Another issue raised by researchers and the hospital industry is that under the law, CMS each year must punish the quarter of general care hospitals with the highest rates of patient safety issues even if they have improved and even if their infection and complication rates are only infinitesimally different from those of some non-penalized hospitals.
CMS noted in a statement that it had limited ability to alter the program. “CMS is committed to ensuring safety and quality of care for hospital patients through a variety of initiatives,” the agency said. “Much of how the Hospital-Acquired Condition (HAC) Reduction Program is structured, including penalty amounts, is determined by law.”
In developing the penalties, CMS evaluated 3,124 general acute hospitals. Exempted from the evaluation are about 2,000 hospitals. Many of those are critical access hospitals, which are the only hospitals serving a geographic — often rural — area. The law also excuses hospitals that focus on rehabilitation, long-term care, psychiatry, children’s care or veterans’ care.

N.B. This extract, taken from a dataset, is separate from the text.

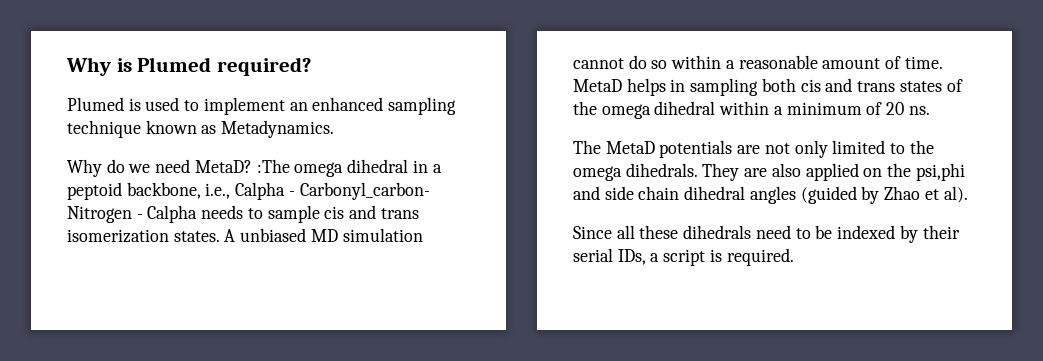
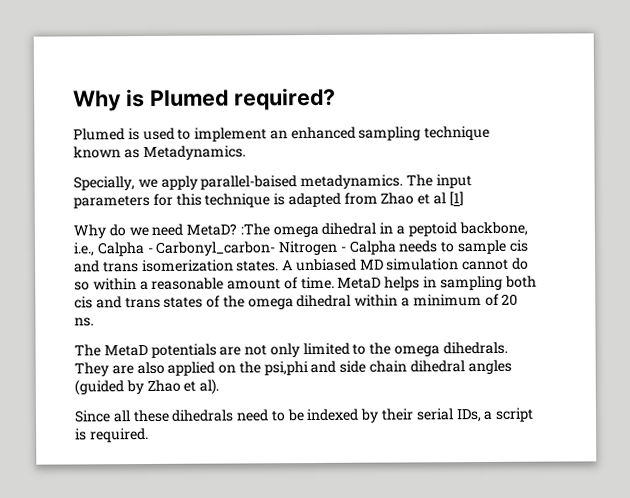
(335, 129) none -> [73,174,472,191] [73,191,464,209] // Specially, we apply parallel-baised metadynamics. The input parameters for this technique is adapted from Zhao et al [1]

The KHN analysis found that the government penalized 38 of the 404 hospitals that were both included in the hospital-acquired conditions evaluation and had received five stars for “overall quality,” which CMS calculates by using dozens of metrics. Those include not just infection and complication rates but also death rates, readmission frequency, ratings that patients give the hospital after discharge, and hospitals’ consistency in following basic protocols in a timely manner, such as giving patients medicine to break up blood clots in the 30 minutes after they display symptoms of potential heart attacks.

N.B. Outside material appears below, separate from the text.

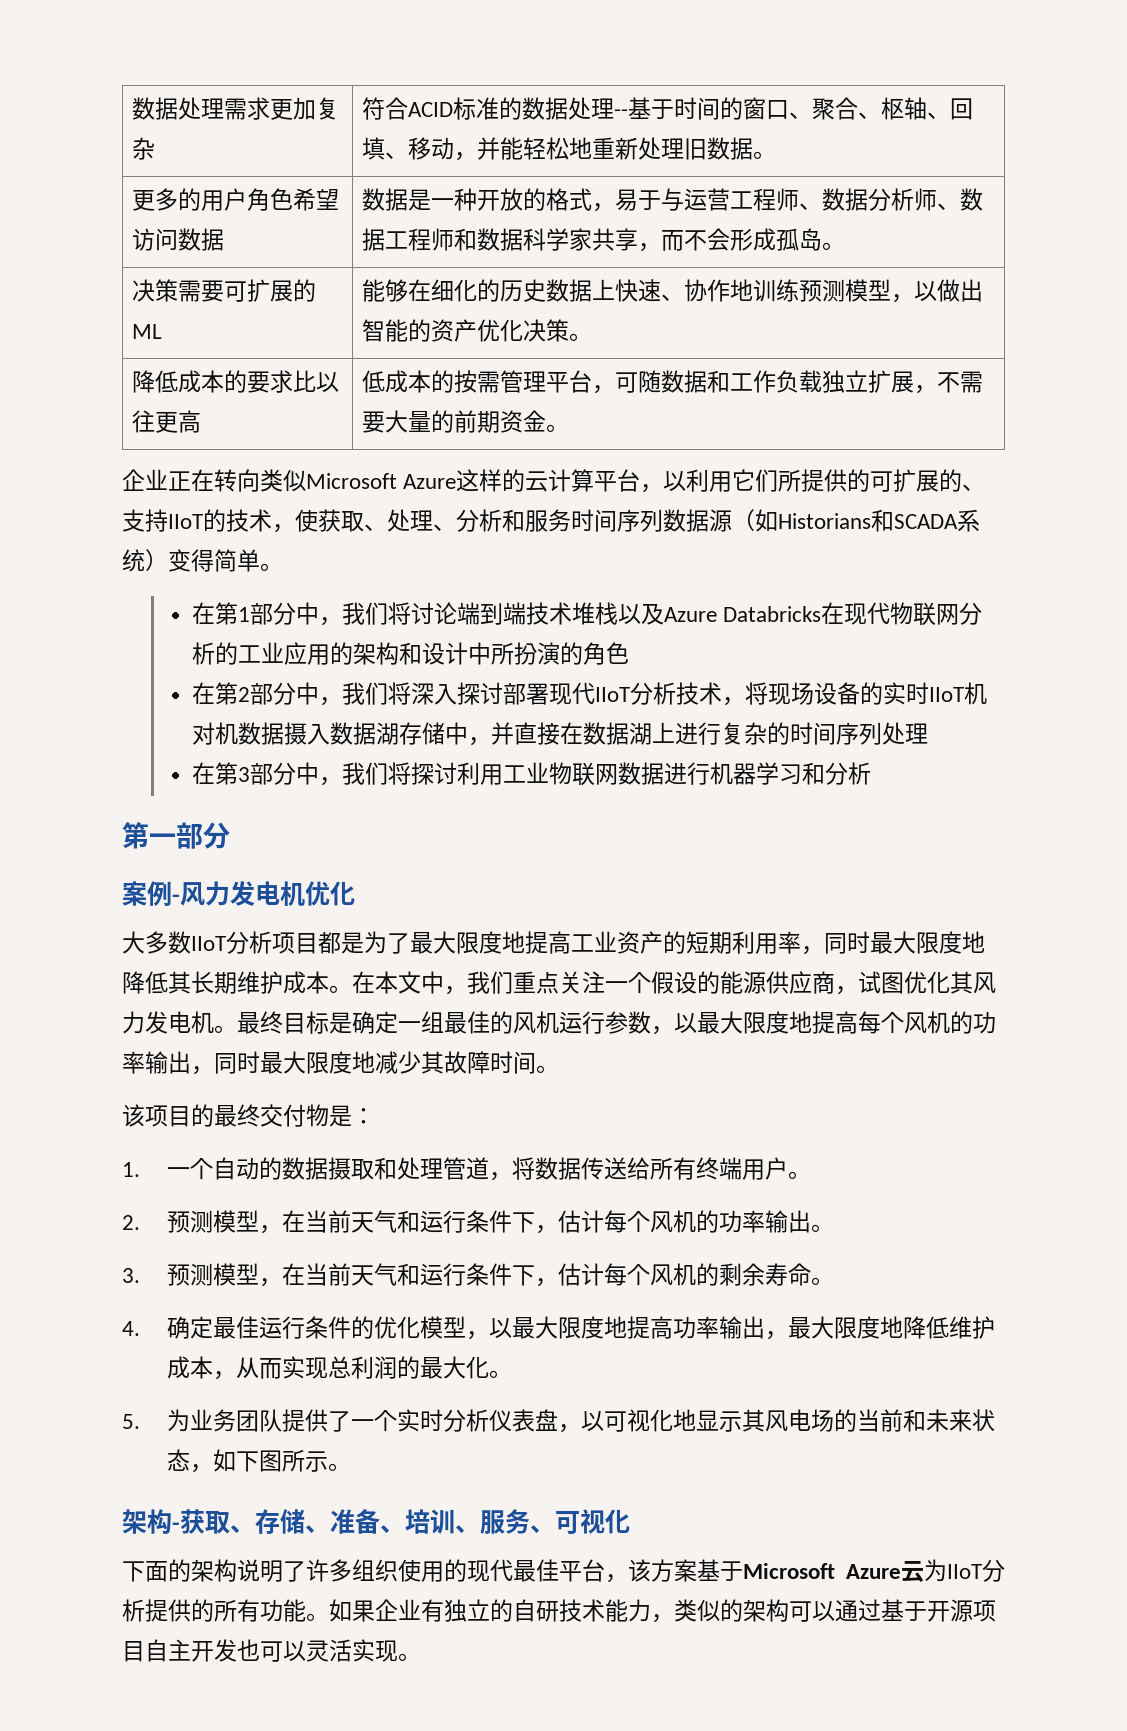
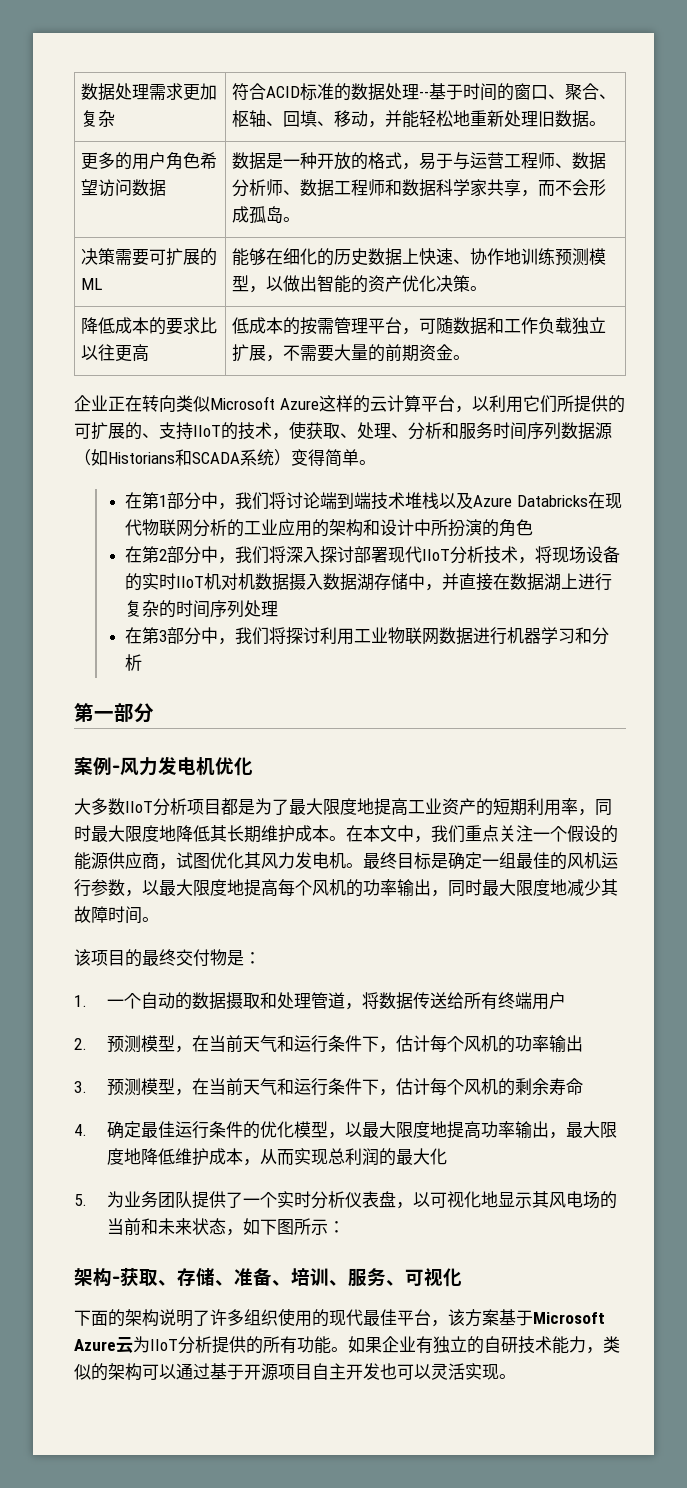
[787,1171,811,1179] 。 -> (566, 1000) none
[810,1224,834,1232] 。 -> (583, 1043) none
[810,1277,834,1285] 。 -> (583, 1086) none
[488,1370,512,1378] 。 -> (447, 1156) none
[327,1463,351,1471] 。 -> [327,1221,345,1233] ：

In addition, 138 of 814 hospitals with the next-highest rating of four stars were docked by the program, KHN found.
Lower-rated hospitals were penalized with a higher frequency: Although just 9% of five-star hospitals were punished, 67% of one-star hospitals were.
KHN’s analysis found major discrepancies between the list of penalized hospitals and how Medicare’s Care Compare rated them for virtually the same patient safety infection rates and conditions.

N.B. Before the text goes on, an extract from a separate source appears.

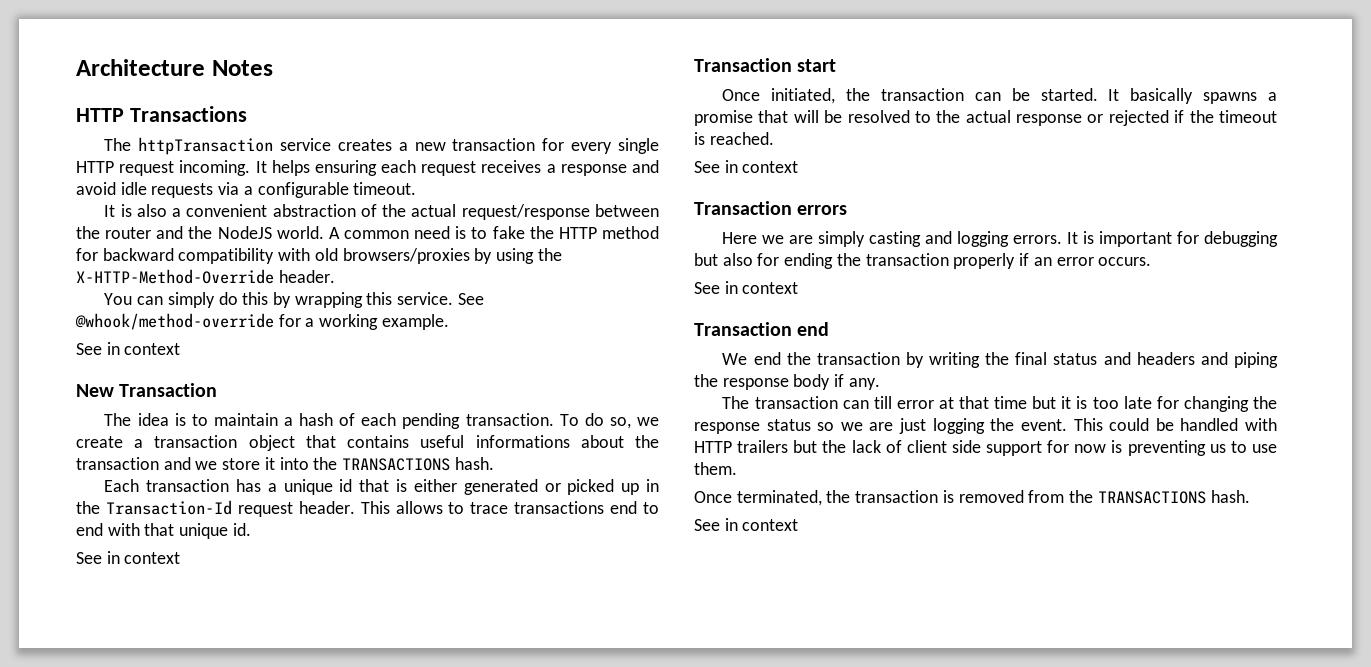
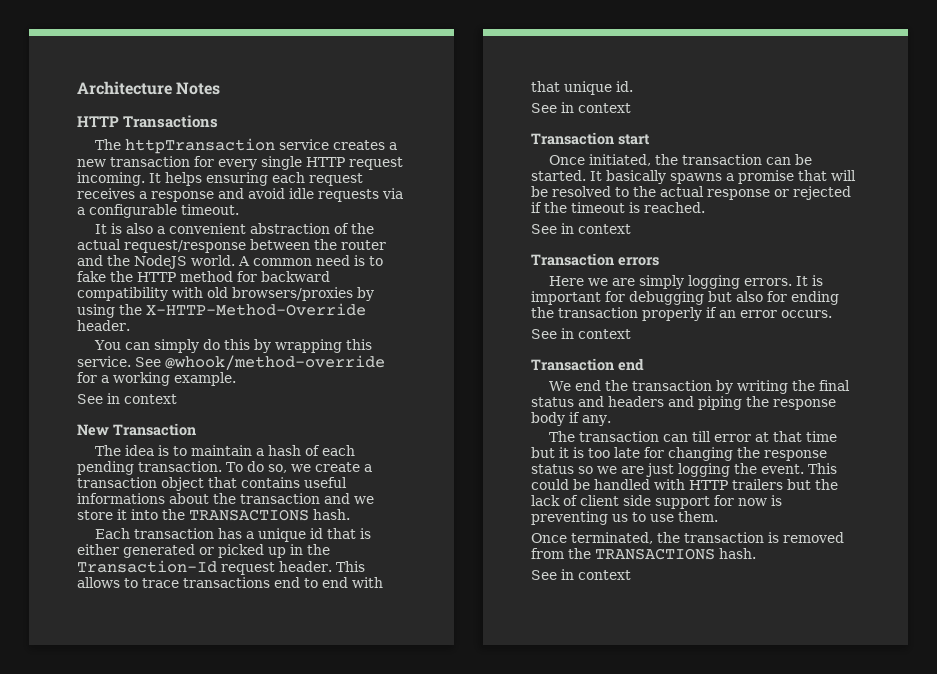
[869,231,953,247] casting and -> (685, 282) none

Nancy Foster, the vice president for quality and patient safety at the American Hospital Association, said the penalties would cause more stress to hospitals already struggling to handle the influx of Covid patients, staffing shortages, and the extra costs of personal protective equipment. “It is demoralizing to the staff when they see their hospital is deemed unsafe or less safe than other hospitals,” she said.
Dr. Karen Joynt Maddox, co-director of the Center for Health Economics and Policy at Washington University in St. Louis, said it is time for Congress and CMS to re-evaluate the penalty program.
“When this program had started, the thought was that we would get to zero” avoidable complications, she said, “and that hasn’t proven to be the case despite a really good effort on the part of some of these hospitals.”
Joynt Maddox said the hospital-acquired conditions penalty program, and other quality-improvement programs created by the ACA, feel “very ready for a refresh.”
Jordan Rau is a reporter for Kaiser Health News.